The press conference delivered last night in Baghdad by US ambassador Zalmay Khalilzad and commanding US General George Casey spelt out the main lines of the Iraq “change of course” formulated in the White House and Pentagon. Over the coming weeks and months, the Bush administration intends to unleash a reckless intensification of violence in an attempt to salvage US interests from the catastrophe it now confronts.

The utter ruin to which Iraq has been reduced over the past three-and-a-half years was symbolised in the course of the conference. As Khalilzad presented what he called the “strategy and plans for success in Iraq”, a power cut across Baghdad plunged the press room into darkness for close to four minutes. The US occupation is incapable of guaranteeing electricity to even its own heavily fortified headquarters. Iraqis are struggling to cope with just two or three hours of power per day, fuel shortages and mass unemployment. Thousands are dying due to the bloody civil war the US invasion has fuelled between rival Sunni and Shiite factions.

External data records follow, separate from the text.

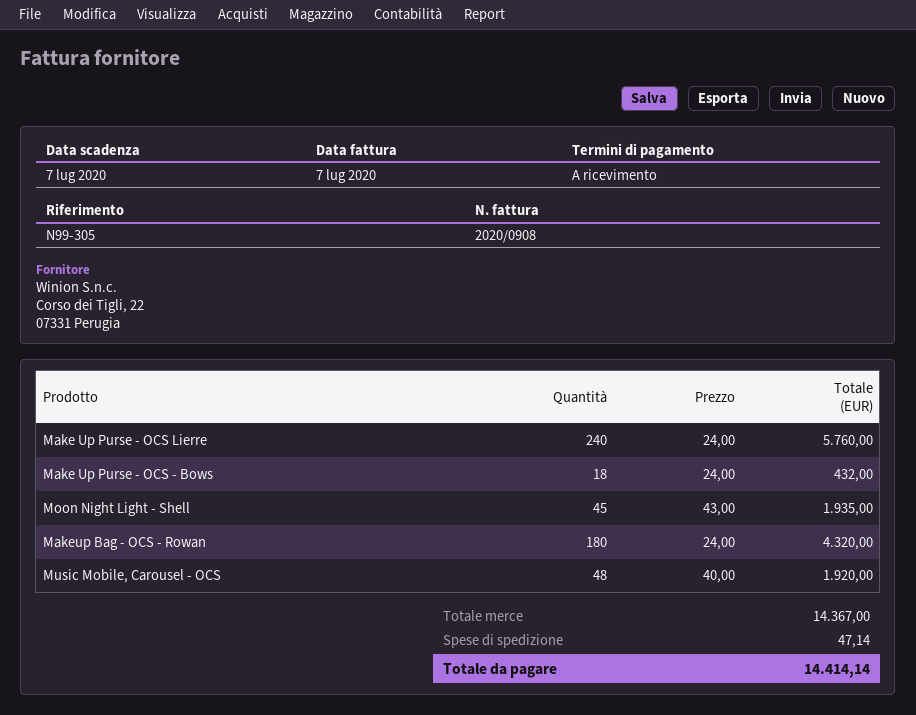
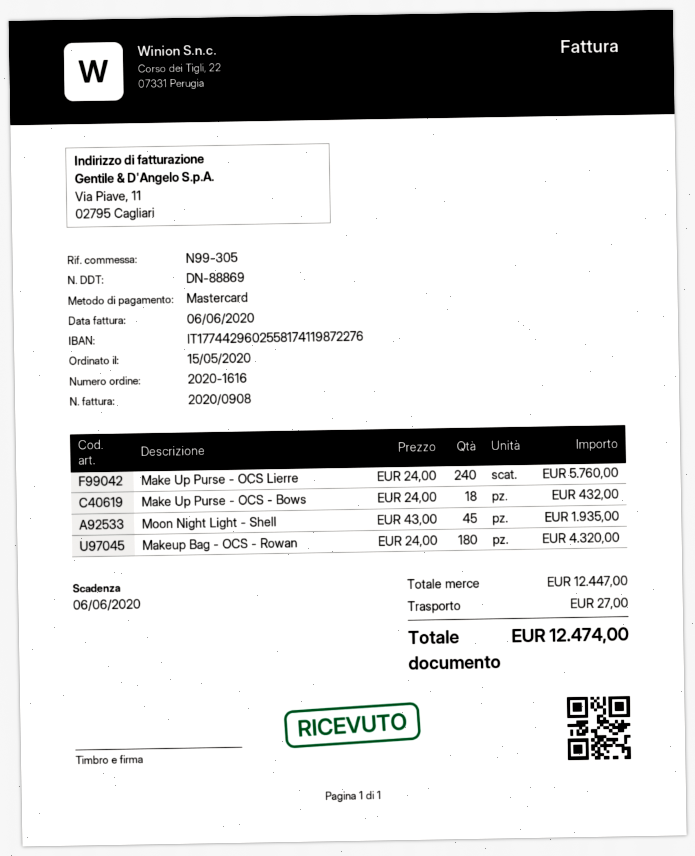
invoice date: 2020-07-07 -> 2020-06-06
due date: 2020-07-07 -> 2020-06-06
Music Mobile, Carousel - OCS: 48 x 40.00 = 1920.00 -> none
subtotal: 14367.00 -> 12447.00
shipping: 47.14 -> 27.00
total: 14414.14 -> 12474.00

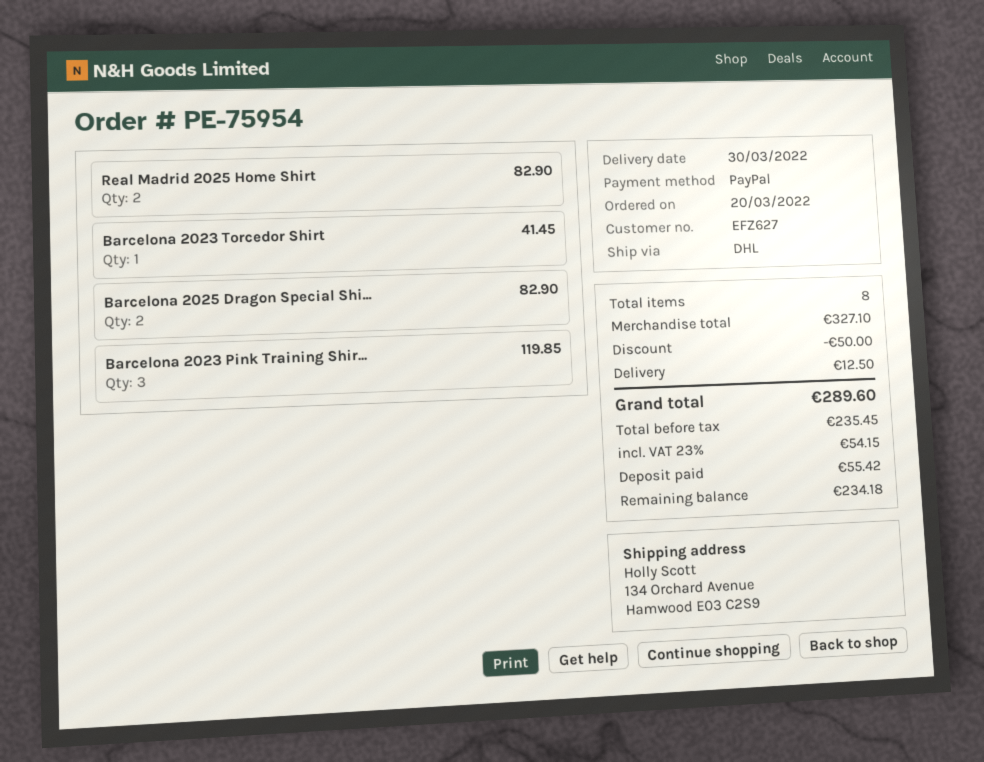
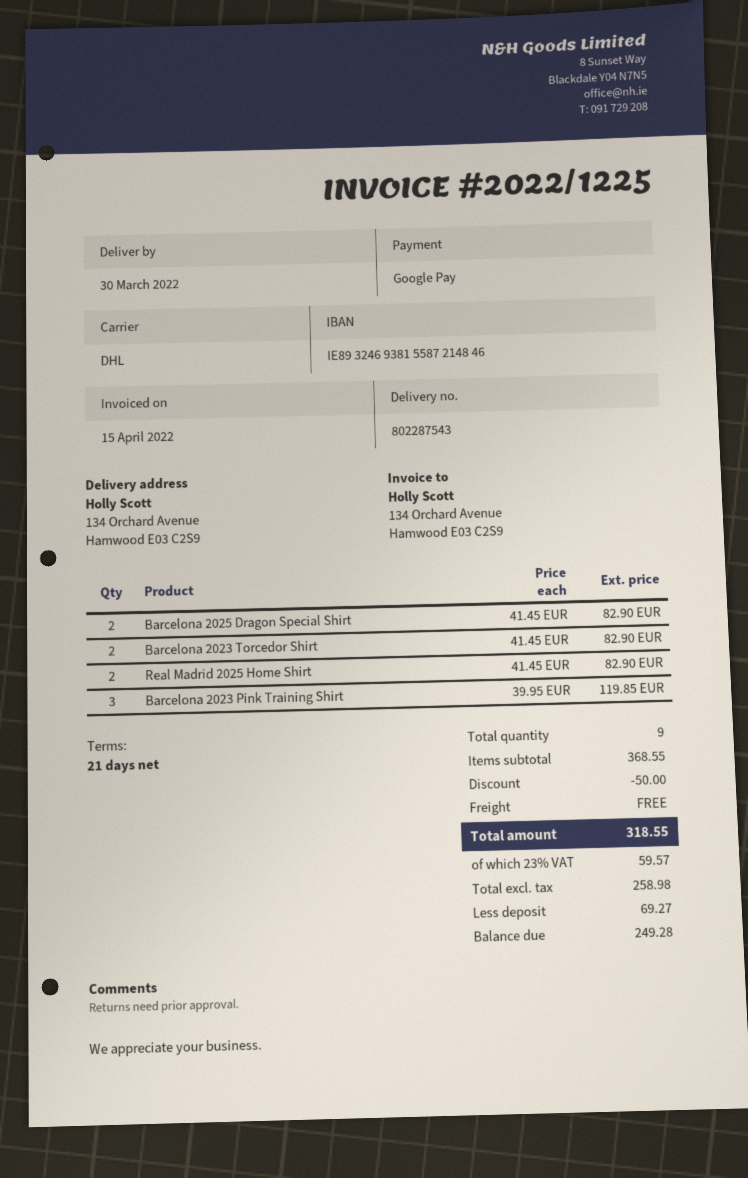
payment method: PayPal -> Google Pay
Barcelona 2023 Torcedor Shirt: 1 for 41.45 -> 2 for 82.90
total quantity: 8 -> 9
subtotal: 327.10 -> 368.55
shipping: 12.50 -> 0.00
net: 235.45 -> 258.98
tax: 23% = 54.15 -> 23% = 59.57
total: 289.60 -> 318.55
deposit: 55.42 -> 69.27
balance: 234.18 -> 249.28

The basic policy of the Bush administration to secure US interests in Iraq has been “divide-and-rule”. Since 2003, the US has ruthlessly suppressed the Sunni Arab population that formed the main social base of Saddam Hussein’s Baathist regime. The Iraqi governments formed in Baghdad since the invasion have been dominated by Shiite fundamentalist and Kurdish nationalist parties, which were given power and privilege in exchange for their collaboration with the occupation. The new constitution adopted last year was written to allow Shiite and Kurdish regional governments in the south and north of the country to assume control over Iraq’s oil reserves and oversee their sell-off to American-favoured transnational energy companies.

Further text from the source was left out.